Neither man emerges from the film unscathed: Foxman comes across as a faintly sinister bully and Finkelstein as a man whose passion for his point of view verges on the unhinged. But Shamir also talks to an orthodox rabbi who argues that anti-Zionism does not equal anti-Semitism and that many secular Jews draw their identity from remembering the Holocaust and discerning anti-Semitism.
The film scarcely breaks new ground: such critiques, many by Jewish writers and scholars have become almost commonplace in recent decades. As far back as the 1970s Abba Eban, the Israeli foreign minister, famously quipped that "there's no business like Shoah business". But Shamir makes the discussion approachable with a jauntiness that seems to belie the seriousness of the subject.
The style, which uses on-screen graphics and an occasionally irreverent but never flippant tone, was a response to the fact that he was entering a crowded territory. "When you make a film about anti-Semitism, the first thing that comes to mind is black and white archives, testimonies," he says. "But I thought there were more sides of it that needed to be explored, and I realise I had to break the cycle of the form. I almost deliberately tried to make something that was 180 degrees different. When I was planning to make this film, everybody I discussed it with said 'You'll never be able to do it', because the subject matter is so sensitive. I decided the way to tackle it was to take a very personal approach and use humour to keep people interested while also asking them to think about what the film is saying."

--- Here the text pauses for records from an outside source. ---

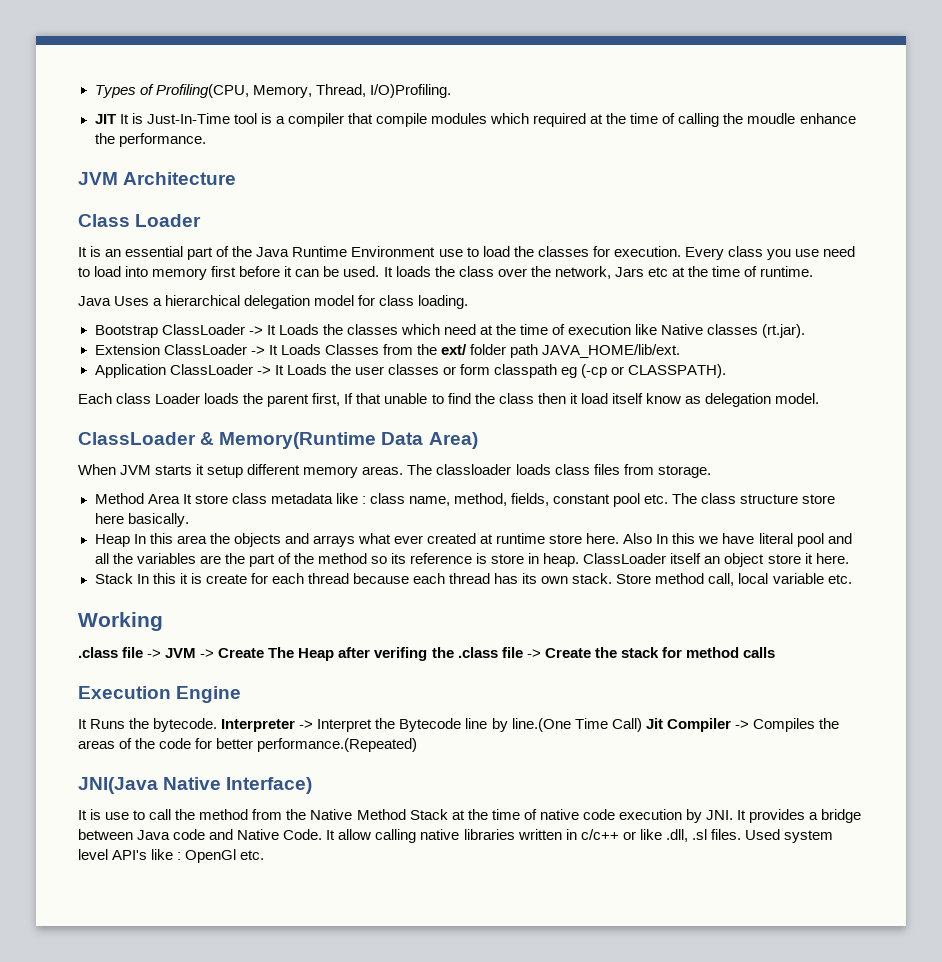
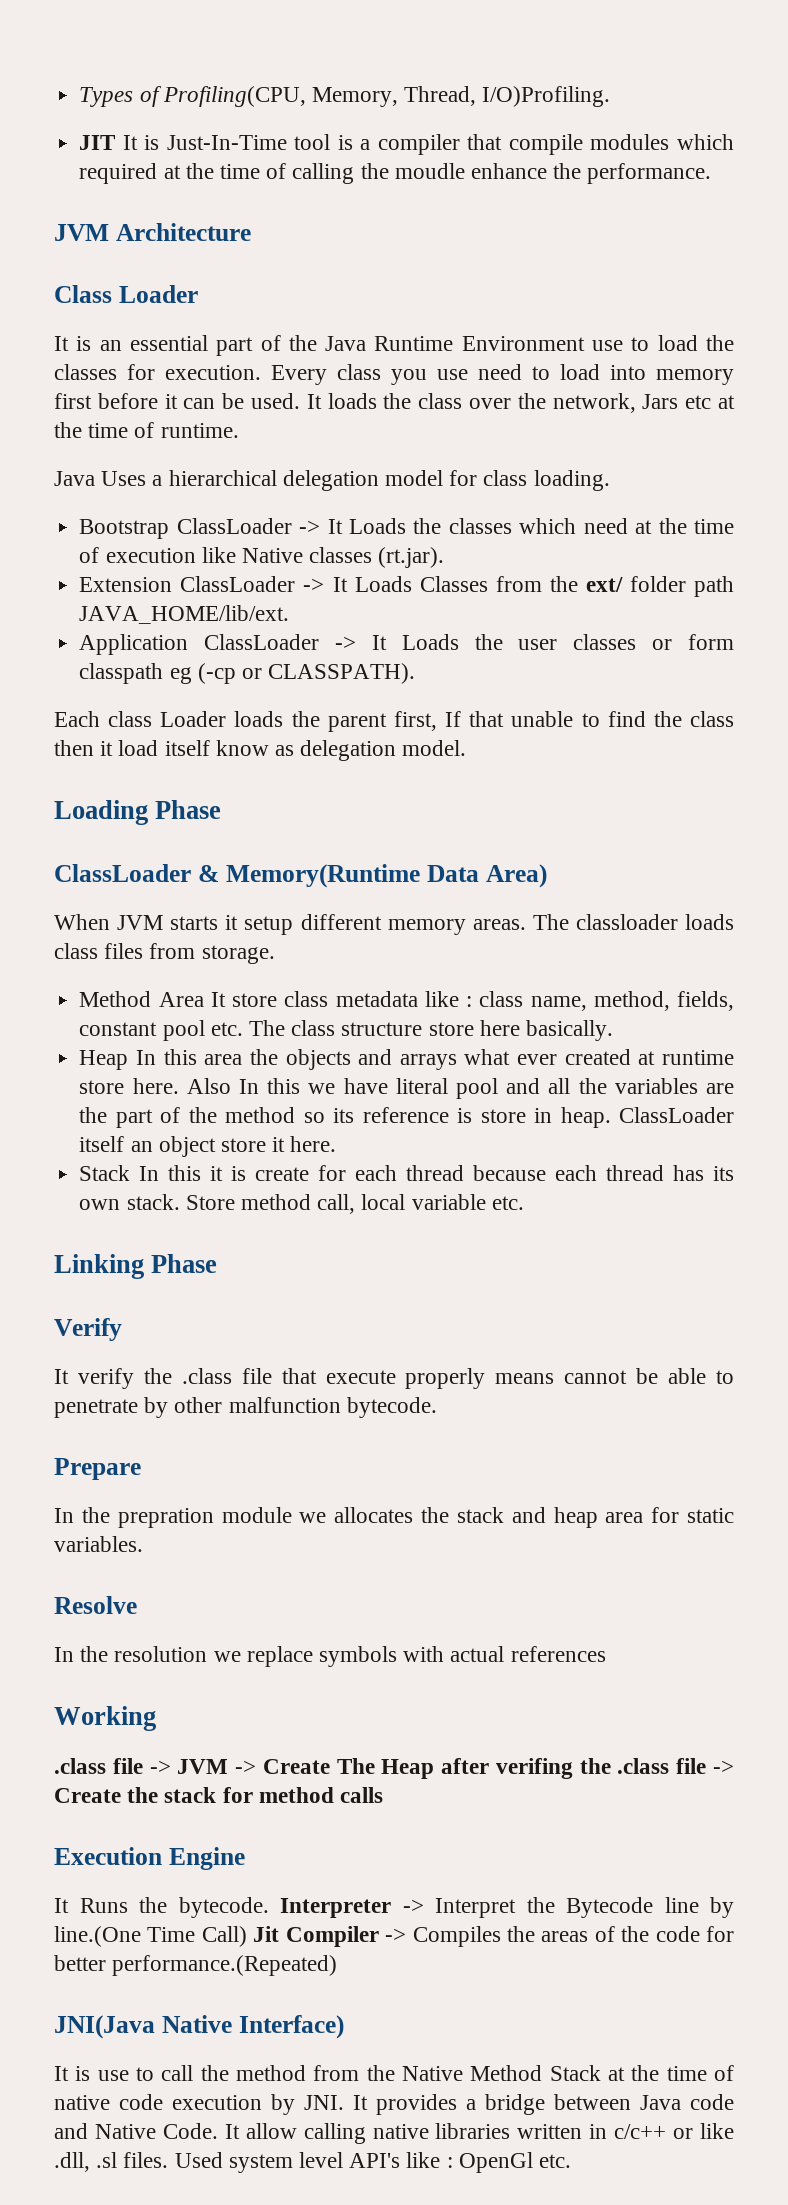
+ Loading Phase
+ Linking Phase
+ Verify
+ It verify the .class file that execute properly means cannot be able to penetrate by other malfunction bytecode.
+ Prepare
+ In the prepration module we allocates the stack and heap area for static variables.
+ Resolve
+ In the resolution we replace symbols with actual references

Predictably, perhaps, the ADL took a dim view of the film, describing it in a statement on its website as "a perverse, personal, political perspective" which "[distorted] the prevalence and impact of anti-Semitism." It's a view which is, at the very least, contestable.
Other ADL spokespeople interviewed ("Everyone knows the Jews are hated," says one) could come up with no incident for Shamir to follow up except workers who had been denied time off for religious holidays, an experience presumably not unique to Jews.
But the film's most disturbing sequences focus on trips by Israeli schoolkids to Auschwitz and Dachau. Shamir says about 500 students a year went on such trips when he was at school; now it's more like 30,000. They are accompanied by security guards and discouraged from talking to the locals, ostensibly for their own protection from anti-Semitic tirades. The film shows an encounter through an impenetrable language barrier between a trio of teenagers and two elderly Poles, which the kids later, quite erroneously, reported as having been an anti-Semitic tirade. On another occasion, Shamir says, students assumed that no waiter came to their table at a restaurant because they were Jews. But there were no waiters; it was a self-service caf.
It is here that the film's primary idea - that the experience of anti-Semitism, indeed bigotry and prejudice of any sort, can be partly created by being anticipated - coheres most strongly. Shamir is ready for the criticism that he denies the existence of anti-Semitism (which, for the record, he does not) but he says he just believes in sparking discussion, as he did with Checkpoint.
"I didn't come to Checkpoint with a strong political stance. I was just trying to be fair. My parents and friends who live around Tel Aviv, they didn't know what was happening only 20 minutes from where they live. I thought people should be aware of this and know about it.
"I always believe in healthy self-criticism."
LOWDOWN
What: Documentary Edge Film Festival, with more than 50 films from 25 countries.
Highlights: Sergio, a powerful portrait of Sergio Vieira de Mello, who presided over the creation of an independent East Timor and died in a bomb blast in Iraq; The Yes Men Fix The World, about the exploits of anti-corporate activists Andy Bichlbaum and Mike Bonanno; the festival presents world premieres of eight NZ docos; and a four-film Focus on China looks at life in the rising super-power.
Where & when: Rialto, Newmarket, from today until March 4.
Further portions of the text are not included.